Group divorced from reality: top Turkish cleric

Reuters

The declaration of a so-called caliphate by Islamist militants in Iraq lacks legitimacy and their death threats to Christians are a danger to civilization, Turkey’s top cleric, the successor to the last caliph’s most senior imam, said.

The Islamic State last month declared its leader, Ibrahim al-Baghdadi, “caliph” — the historical title last held by the Turkish Ottoman sultan who ruled much of the Muslim world.

“Such declarations have no legitimacy whatsoever,” said Mehmet Gormez, head of the Religious Affairs Directorate, the highest religious authority in Turkey, which, although a majority Muslim country, has been a secular state since the 1920s.

“Since the caliphate was abolished . . . there have been movements that think they can pull together the Muslim world by re-establishing a caliphate, but they have nothing to do with reality, whether from a political or legal perspective.”
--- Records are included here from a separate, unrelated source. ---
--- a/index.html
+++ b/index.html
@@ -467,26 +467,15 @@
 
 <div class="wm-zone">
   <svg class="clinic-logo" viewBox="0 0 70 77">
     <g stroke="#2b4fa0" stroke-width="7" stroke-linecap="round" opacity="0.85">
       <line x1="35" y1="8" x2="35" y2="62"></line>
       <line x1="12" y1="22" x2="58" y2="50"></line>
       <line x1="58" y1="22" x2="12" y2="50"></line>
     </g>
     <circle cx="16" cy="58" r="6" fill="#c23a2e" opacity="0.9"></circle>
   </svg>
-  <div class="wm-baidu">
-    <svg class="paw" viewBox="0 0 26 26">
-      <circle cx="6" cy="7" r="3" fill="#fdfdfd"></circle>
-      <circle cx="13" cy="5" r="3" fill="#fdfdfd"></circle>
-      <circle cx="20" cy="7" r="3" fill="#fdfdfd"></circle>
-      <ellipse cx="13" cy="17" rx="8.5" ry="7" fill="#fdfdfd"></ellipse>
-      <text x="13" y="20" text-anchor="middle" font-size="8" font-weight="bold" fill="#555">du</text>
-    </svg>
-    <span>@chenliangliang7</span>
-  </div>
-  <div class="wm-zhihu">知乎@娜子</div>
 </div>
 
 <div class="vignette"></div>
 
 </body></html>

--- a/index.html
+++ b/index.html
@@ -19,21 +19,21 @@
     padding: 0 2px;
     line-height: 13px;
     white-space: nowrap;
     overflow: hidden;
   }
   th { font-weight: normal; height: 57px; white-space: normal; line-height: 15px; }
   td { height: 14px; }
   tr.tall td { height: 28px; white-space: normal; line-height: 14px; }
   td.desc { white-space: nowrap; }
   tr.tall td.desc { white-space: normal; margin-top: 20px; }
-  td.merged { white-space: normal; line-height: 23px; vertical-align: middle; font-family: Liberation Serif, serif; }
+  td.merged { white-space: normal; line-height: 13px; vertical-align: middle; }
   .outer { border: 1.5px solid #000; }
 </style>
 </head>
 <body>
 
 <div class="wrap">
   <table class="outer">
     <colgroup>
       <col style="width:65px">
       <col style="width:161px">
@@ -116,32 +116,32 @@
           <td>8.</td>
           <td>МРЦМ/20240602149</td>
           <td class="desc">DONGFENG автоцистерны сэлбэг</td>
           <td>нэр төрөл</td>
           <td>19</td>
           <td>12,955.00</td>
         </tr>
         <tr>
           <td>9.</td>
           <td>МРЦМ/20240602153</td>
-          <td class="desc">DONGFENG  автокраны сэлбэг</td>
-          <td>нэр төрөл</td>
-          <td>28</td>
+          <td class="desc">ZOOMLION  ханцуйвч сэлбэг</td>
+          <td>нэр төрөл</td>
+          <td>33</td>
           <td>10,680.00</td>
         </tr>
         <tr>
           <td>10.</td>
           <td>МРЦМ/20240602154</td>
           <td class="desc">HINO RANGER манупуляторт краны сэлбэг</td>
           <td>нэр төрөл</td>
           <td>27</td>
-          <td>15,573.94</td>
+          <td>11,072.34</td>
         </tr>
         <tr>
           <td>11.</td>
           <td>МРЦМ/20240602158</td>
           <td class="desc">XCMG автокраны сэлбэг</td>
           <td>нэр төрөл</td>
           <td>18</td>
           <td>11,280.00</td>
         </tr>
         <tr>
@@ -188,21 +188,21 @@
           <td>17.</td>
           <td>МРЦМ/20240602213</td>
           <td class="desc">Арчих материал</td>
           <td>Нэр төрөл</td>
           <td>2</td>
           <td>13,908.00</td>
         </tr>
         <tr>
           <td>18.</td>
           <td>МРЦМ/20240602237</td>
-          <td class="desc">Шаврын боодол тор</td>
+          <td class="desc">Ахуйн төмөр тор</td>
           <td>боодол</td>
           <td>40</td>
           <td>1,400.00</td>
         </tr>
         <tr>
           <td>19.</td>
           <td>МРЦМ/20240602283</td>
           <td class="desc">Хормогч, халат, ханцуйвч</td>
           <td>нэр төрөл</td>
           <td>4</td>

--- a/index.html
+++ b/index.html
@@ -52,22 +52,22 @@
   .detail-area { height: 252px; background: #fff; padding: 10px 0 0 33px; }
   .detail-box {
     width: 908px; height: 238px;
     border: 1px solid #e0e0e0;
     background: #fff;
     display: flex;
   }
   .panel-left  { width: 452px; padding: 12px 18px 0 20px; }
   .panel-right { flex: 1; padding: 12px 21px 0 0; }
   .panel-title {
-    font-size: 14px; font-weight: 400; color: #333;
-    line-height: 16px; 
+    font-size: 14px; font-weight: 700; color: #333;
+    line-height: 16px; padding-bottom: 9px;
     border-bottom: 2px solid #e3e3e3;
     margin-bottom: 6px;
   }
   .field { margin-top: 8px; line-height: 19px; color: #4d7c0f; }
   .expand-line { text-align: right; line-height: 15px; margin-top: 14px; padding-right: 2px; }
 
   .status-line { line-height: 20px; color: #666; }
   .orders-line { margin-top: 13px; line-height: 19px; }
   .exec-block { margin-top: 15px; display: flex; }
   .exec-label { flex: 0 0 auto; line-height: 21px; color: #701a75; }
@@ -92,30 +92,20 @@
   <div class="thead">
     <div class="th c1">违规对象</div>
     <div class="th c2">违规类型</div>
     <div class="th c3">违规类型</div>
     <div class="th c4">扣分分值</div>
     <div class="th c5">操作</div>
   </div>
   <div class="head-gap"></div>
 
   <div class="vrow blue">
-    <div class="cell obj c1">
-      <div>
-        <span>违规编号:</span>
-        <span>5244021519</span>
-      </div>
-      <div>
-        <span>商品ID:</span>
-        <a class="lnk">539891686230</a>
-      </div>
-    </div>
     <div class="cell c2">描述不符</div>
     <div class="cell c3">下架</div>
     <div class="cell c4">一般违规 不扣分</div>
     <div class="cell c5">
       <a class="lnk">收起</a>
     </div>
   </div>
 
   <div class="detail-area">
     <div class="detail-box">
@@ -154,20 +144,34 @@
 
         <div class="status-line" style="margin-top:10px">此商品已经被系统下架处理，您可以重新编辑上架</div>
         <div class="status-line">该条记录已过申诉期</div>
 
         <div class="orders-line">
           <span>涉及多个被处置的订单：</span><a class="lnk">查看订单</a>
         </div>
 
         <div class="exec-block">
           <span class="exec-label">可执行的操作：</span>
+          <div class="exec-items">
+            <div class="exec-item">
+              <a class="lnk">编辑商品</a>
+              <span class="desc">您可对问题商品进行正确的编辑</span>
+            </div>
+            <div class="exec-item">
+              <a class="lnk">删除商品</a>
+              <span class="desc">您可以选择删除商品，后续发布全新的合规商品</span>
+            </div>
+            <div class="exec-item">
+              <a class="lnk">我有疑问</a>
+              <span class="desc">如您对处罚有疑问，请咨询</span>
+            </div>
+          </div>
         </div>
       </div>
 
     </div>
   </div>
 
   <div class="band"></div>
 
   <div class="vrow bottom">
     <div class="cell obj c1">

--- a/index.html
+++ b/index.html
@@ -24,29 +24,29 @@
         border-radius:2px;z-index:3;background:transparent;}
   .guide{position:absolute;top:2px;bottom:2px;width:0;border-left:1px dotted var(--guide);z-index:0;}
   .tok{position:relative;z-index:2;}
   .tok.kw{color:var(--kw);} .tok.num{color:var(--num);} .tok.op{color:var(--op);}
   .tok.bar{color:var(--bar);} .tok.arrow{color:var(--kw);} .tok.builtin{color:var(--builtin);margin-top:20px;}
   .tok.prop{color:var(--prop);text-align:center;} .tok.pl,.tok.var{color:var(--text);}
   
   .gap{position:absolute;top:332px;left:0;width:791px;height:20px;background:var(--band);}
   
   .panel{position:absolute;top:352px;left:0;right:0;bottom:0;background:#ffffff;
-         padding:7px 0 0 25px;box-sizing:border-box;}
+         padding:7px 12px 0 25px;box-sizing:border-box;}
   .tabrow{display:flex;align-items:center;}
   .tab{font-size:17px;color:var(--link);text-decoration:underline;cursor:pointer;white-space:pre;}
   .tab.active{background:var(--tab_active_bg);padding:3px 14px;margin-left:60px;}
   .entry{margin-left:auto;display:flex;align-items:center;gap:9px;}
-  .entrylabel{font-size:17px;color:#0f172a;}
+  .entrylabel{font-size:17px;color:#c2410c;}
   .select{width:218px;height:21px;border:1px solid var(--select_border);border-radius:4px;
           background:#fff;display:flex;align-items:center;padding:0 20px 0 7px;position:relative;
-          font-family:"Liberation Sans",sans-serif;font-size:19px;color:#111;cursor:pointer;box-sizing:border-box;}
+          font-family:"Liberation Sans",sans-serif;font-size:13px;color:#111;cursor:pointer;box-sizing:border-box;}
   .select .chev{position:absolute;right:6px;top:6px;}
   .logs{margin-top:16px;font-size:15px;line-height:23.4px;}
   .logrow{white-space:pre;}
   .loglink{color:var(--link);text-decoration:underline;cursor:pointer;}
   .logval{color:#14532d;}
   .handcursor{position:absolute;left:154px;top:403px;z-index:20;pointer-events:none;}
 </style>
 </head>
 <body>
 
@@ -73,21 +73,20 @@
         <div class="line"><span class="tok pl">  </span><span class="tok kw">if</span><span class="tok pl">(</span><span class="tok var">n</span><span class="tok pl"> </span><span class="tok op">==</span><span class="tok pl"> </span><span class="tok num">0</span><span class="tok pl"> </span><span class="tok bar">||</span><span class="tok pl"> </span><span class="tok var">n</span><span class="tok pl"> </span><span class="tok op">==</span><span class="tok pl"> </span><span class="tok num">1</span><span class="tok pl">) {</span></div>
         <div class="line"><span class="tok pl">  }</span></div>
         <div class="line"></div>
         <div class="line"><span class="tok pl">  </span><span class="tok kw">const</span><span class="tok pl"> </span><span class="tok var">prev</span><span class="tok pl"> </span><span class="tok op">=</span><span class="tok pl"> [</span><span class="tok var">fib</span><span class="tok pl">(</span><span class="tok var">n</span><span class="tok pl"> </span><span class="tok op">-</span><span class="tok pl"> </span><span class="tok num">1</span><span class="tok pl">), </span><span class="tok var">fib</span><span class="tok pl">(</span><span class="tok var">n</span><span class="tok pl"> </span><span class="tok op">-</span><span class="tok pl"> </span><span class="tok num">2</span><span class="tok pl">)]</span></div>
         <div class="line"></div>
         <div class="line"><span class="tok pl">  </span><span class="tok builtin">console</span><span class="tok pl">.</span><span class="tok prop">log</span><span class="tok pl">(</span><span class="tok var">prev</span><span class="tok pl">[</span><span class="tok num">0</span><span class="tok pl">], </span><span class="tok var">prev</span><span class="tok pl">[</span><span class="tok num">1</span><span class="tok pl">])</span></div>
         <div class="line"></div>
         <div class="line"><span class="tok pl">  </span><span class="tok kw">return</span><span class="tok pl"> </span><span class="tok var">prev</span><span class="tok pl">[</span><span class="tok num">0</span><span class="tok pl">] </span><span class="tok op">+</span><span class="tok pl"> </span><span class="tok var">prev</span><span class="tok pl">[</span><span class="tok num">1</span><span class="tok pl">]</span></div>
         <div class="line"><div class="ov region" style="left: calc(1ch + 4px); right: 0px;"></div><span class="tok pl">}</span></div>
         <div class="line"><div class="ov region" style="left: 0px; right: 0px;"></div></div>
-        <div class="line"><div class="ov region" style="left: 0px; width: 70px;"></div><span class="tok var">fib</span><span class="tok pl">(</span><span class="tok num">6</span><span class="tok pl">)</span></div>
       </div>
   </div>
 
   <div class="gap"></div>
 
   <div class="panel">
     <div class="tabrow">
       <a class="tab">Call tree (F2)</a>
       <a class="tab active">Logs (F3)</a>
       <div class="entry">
Gormez said death threats against non-Muslims made by the group, formerly known as Islamic State in Iraq and the Levant (ISIL), were hugely damaging.

“The statement made against Christians is truly awful. Islamic scholars need to focus on this (because) an inability to peacefully sustain other faiths and cultures heralds the collapse of a civilization,” he said in an interview.

Gormez is in a unique position to question al-Baghdadi’s claim to the caliph’s seat. His office was created in 1924 to replace the Ottoman Sheik al-Islam, the mufti with authority to confirm new sultans and who also served as chief legal adviser.

“Its structure has changed greatly in modern times but its historical ties, of course, continue,” Gormez said.

The caliphate itself was abolished in 1924, part of early modernizing efforts by Mustafa Kemal Ataturk, who founded the secular Turkish Republic on the ruins of the Ottoman Empire.